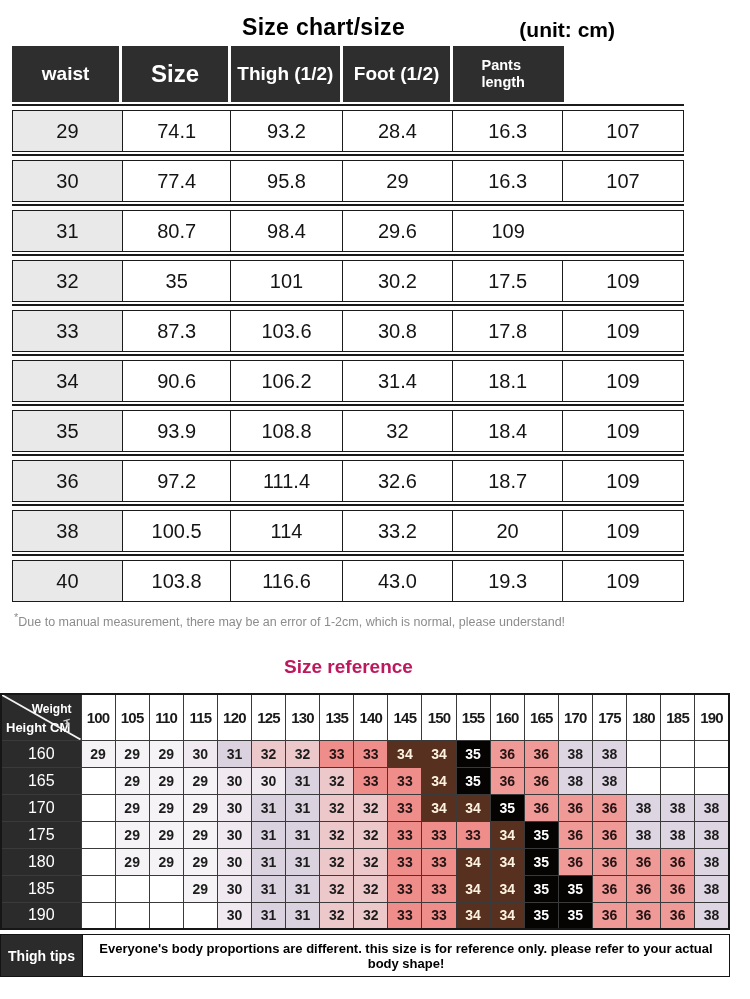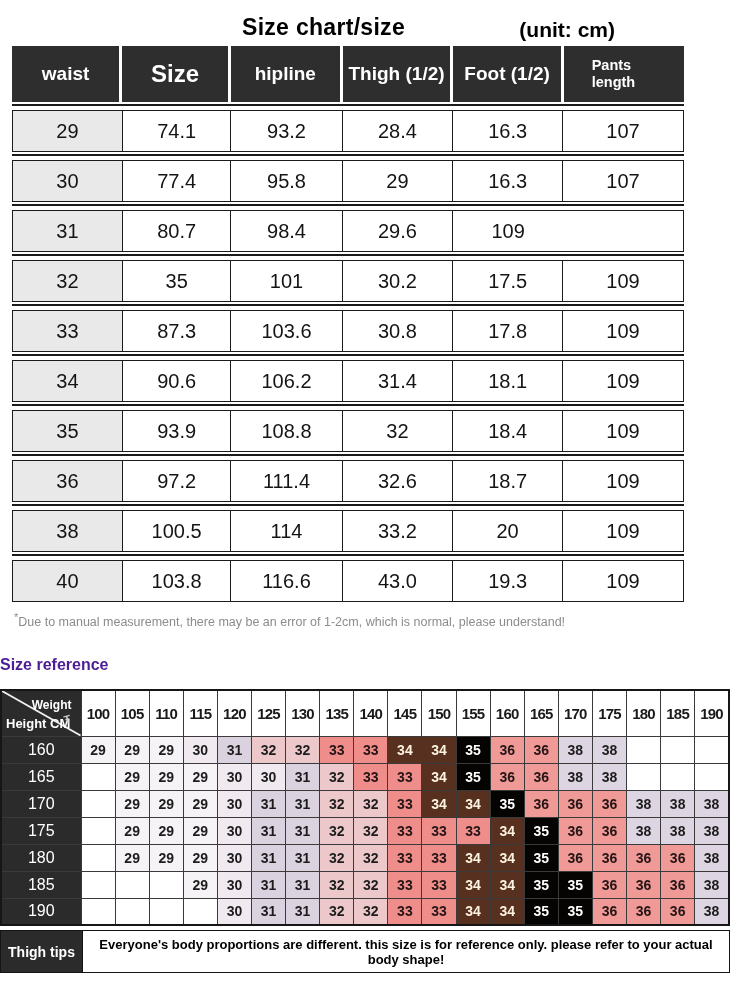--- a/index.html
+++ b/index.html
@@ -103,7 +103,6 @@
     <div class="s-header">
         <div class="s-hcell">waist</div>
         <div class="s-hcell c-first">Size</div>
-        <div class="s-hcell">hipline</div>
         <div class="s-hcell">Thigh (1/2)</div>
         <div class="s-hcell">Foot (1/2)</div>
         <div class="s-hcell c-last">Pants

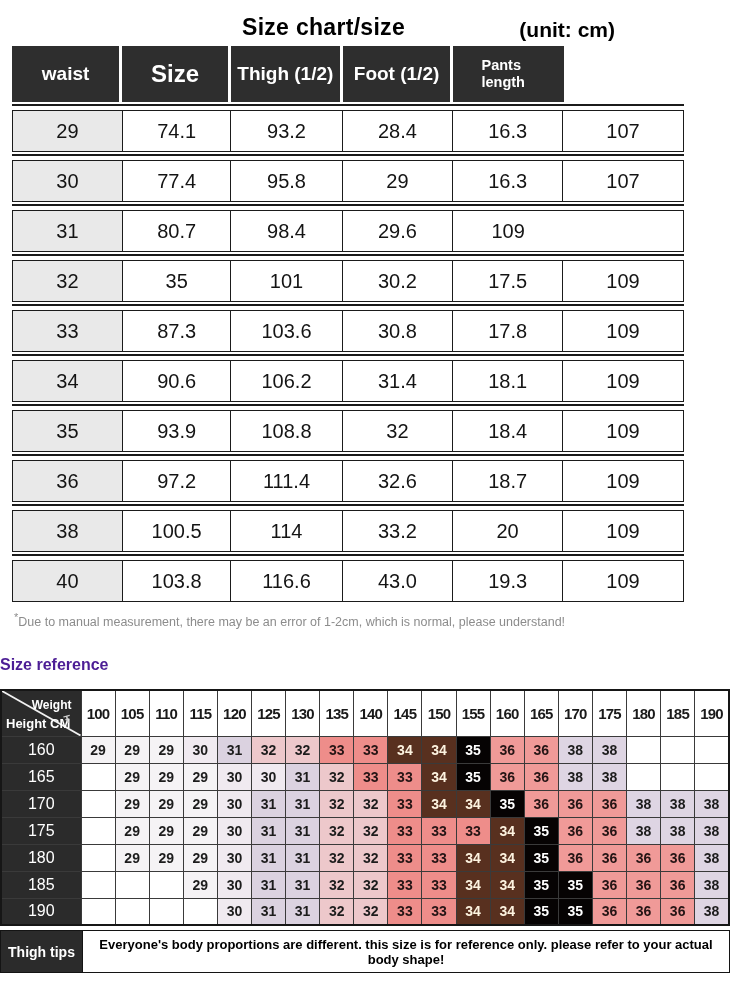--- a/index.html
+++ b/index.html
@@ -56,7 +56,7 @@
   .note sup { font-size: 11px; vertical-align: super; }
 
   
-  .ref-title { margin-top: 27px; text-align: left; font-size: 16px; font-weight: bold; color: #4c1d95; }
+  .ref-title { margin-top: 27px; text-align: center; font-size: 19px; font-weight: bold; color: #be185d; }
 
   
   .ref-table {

_TASK DESCRIPTION_
Which lines of the data above contain the string "weight"? Copy each of them.

_YOUR RESPONSE_
-  .ref-title { margin-top: 27px; text-align: left; font-size: 16px; font-weight: bold; color: #4c1d95; }
+  .ref-title { margin-top: 27px; text-align: center; font-size: 19px; font-weight: bold; color: #be185d; }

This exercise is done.